🔥Let’s Do DevOps: Shard GitHub Actions Workload over Many Concurrent Builders
This blog series focuses on presenting complex DevOps projects as simple and approachable via plain language and lots of pictures. You can…
This blog series focuses on presenting complex DevOps projects as simple and approachable via plain language and lots of pictures. You can do it!
Hey all!
I’ve recently been building a tool I’m calling the GitHub Cop. It’s a tool that processes all 1.5k+ repos in my GitHub Org and sets all the settings, branch protections, auto-link rules, permissions, etc. That’s a lot of changes each night, and on every repo sequentially.
To do that, I’ve built several tools, including an API token circuit breaker to avoid running out of API tokens when doing tens of thousands of actions in a short time, and how to paginate API calls when processing thousands of attributes, but none of those processes help speed up the single-threaded processing of thousands of repos.
What would help is having several threads working concurrently. Thankfully, GitHub Actions makes this pretty easy to do! I did have to teach bash some arithmetic, but I was able to make it work.
Let’s talk about theory, then how I implemented this change in my custom bash program, and the limitations I faced and how I solved them.
GitHub Actions Theory: Matrix
Sharding (a word not recognized by my computer’s dictionary), is the practice of splitting a single workload into several parts, and then assigning each those work “shard” or fragments to one of several builders. It’s usually assumed that the workload would then be processed concurrently. It’s a method of reducing the total time a workload runs by splitting it across several runners.
Because this is a relatively foundational topic of computing, GitHub Actions makes this relatively easy using the matrix
strategy. In math, a “matrix” means a rectangular array or table where numbers are stored and often combined in a predictable way.
In a GitHub Actions context, a matrix
is values that are combined and handed off to the tasks you list on the job. If you have a single matrix value like attribute: [foo, bar]
, the job will be run twice, once where attribute
is set to foo
and once where attribute
is set to bar
.
You can take it further by having several variables, like the following example (taken from the GitHub Actions page on matrix
strategy).

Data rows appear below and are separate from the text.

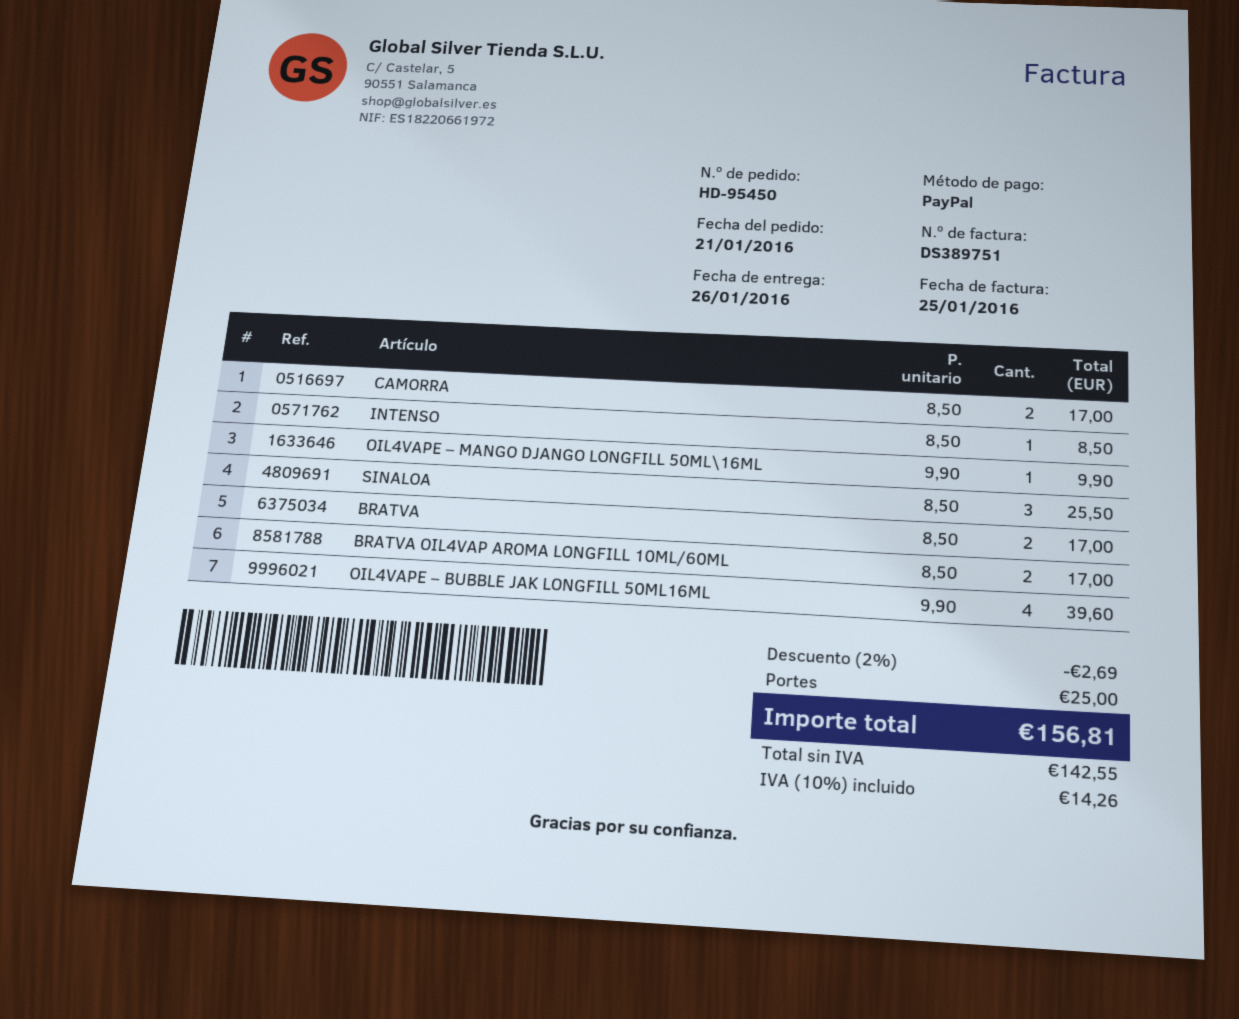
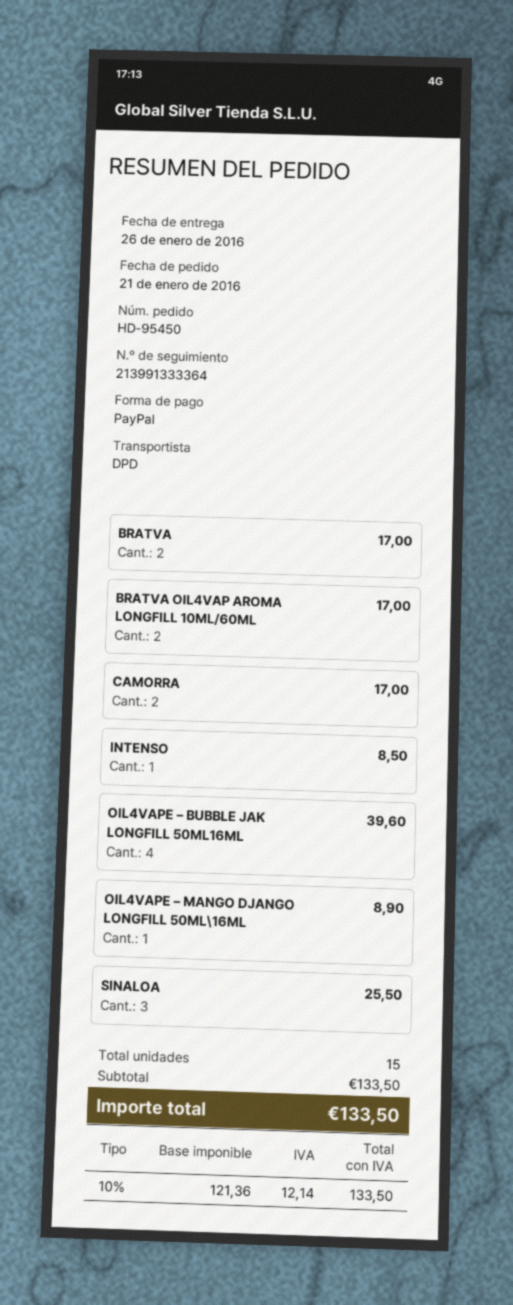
OIL4VAPE – MANGO DJANGO LONGFILL 50ML\16ML: 1 for 9.90 -> 1 for 8.90
discount: 2% = 2.69 -> none
shipping: 25.00 -> none
net: 142.55 -> 121.36
tax: 10% = 14.26 -> 10% = 12.14
total: 156.81 -> 133.50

This set of two values are combined in every pattern, which will kick off 6 jobs.
jobs: | |
example_matrix: | |
strategy: | |
matrix: | |
version: [10, 12, 14] | |
os: [ubuntu-latest, windows-latest] |
The jobs will be kicked off, one with each of these sets of matrix values:
{version: 10, os: ubuntu-latest}
{version: 10, os: windows-latest}
{version: 12, os: ubuntu-latest}
{version: 12, os: windows-latest}
{version: 14, os: ubuntu-latest}
{version: 14, os: windows-latest}
Update Action to Support Sharding
Sounds simple enough, right? Okay, maybe it sounds like a whole heap of nonsense. Let’s implement it together, and see if it makes more sense in practice. It sure clicked for me when I went and did it!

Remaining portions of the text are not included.